Criteria for Compactness of a Closed in $L^2$ Spaces $(X, \mathcal{B}, \mu)$ is a measure space.


*

*Is there any well-known criteria for compactness of a closed set in $L^2(X, \mu)$?

*If the answer is negative what about $L^2(\mathbb{R}^n,\mu)$(in this part $\mu$ is Lebesgue measure)?
 A: For Lebesgue measure, look at the Fréchet-Kolmogorov theorem.

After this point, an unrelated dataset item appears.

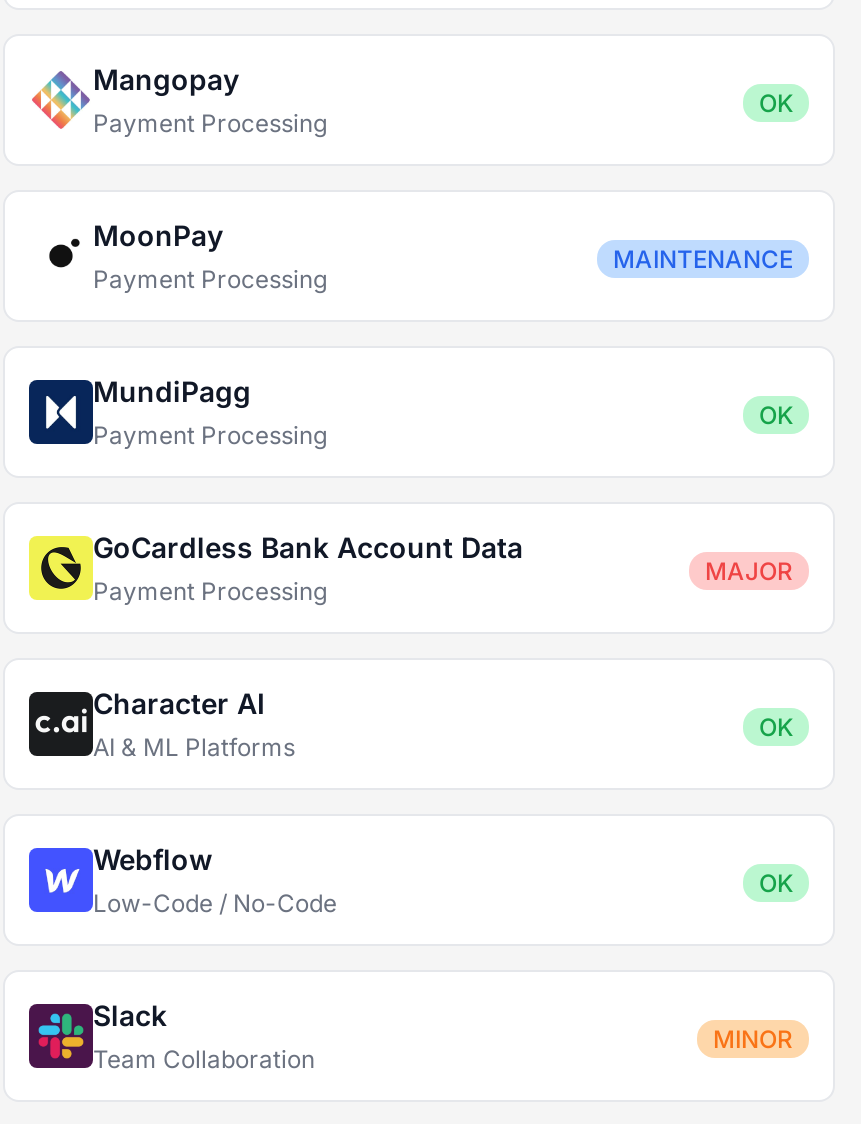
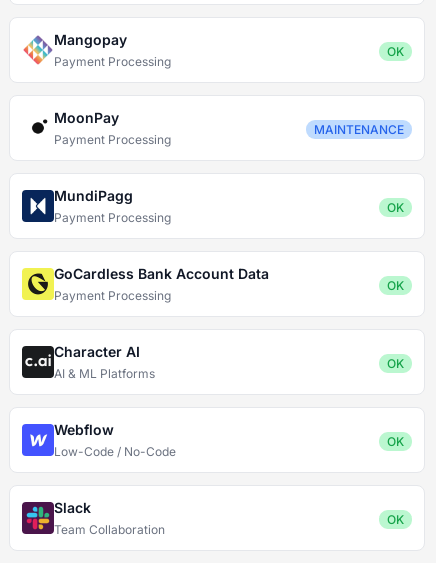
- MAJOR
+ OK

- MINOR
+ OK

For a general measure space, see Theorem 4.7.28 of Bogachev's Measure Theory, which is attributed to Riesz.  Let $\pi = \{E_1, \dots, E_k\}$ be a collection of disjoint measurable subsets of $X$ having finite positive measure.  ($\pi$ is almost a partition of $X$ but it can omit a set of cofinite measure.)  For $f \in L^p(X,\mu)$, let $$\mathbb{E}^\pi f(x) = \begin{cases} \frac{1}{\mu(E_i)} \int_{E_i} f\,d\mu, & x \in E_i \\ 0, & x \notin \bigcup E_i.\end{cases}$$ Note that all the integrals exist since they are taken over sets of finite measure.

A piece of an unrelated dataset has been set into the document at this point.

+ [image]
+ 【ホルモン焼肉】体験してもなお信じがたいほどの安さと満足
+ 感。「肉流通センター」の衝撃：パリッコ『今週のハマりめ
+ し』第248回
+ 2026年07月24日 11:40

Write $\pi_1 \le \pi_2$ if every set in $\pi_1$ is a union of sets from $\pi_2$, up to sets of measure zero.  Think of $\pi_2$ as being a sort of "refinement" of $\pi_1$, except that $\pi_2$ can also pick up some of $X \setminus \bigcup \pi_1$.  
Then the result is that $K \subset L^p(\mu)$ is compact iff it is closed and bounded and $\mathbb{E}^\pi f \to f$ in $L^p$ norm, uniformly on $K$, as $\pi$ becomes increasingly refined.  More precisely, a closed bounded $K$ is compact iff  for every $\epsilon$ there exists $\pi_0$ such that for all $\pi \ge \pi_0$ and all $f \in K$ we have $\|\mathbb{E}^\pi f - f\|_{L^p(\mu)} < \epsilon$.  
(Bogachev states it in the following equivalent way: view $\{\sup_{f \in K} \|\mathbb{E}^\pi f - f\|_{L^p}\}$ as a net in $[0,\infty)$ indexed by the set of all $\pi$.  Then the necessary and sufficient condition is that this net should converge to 0.)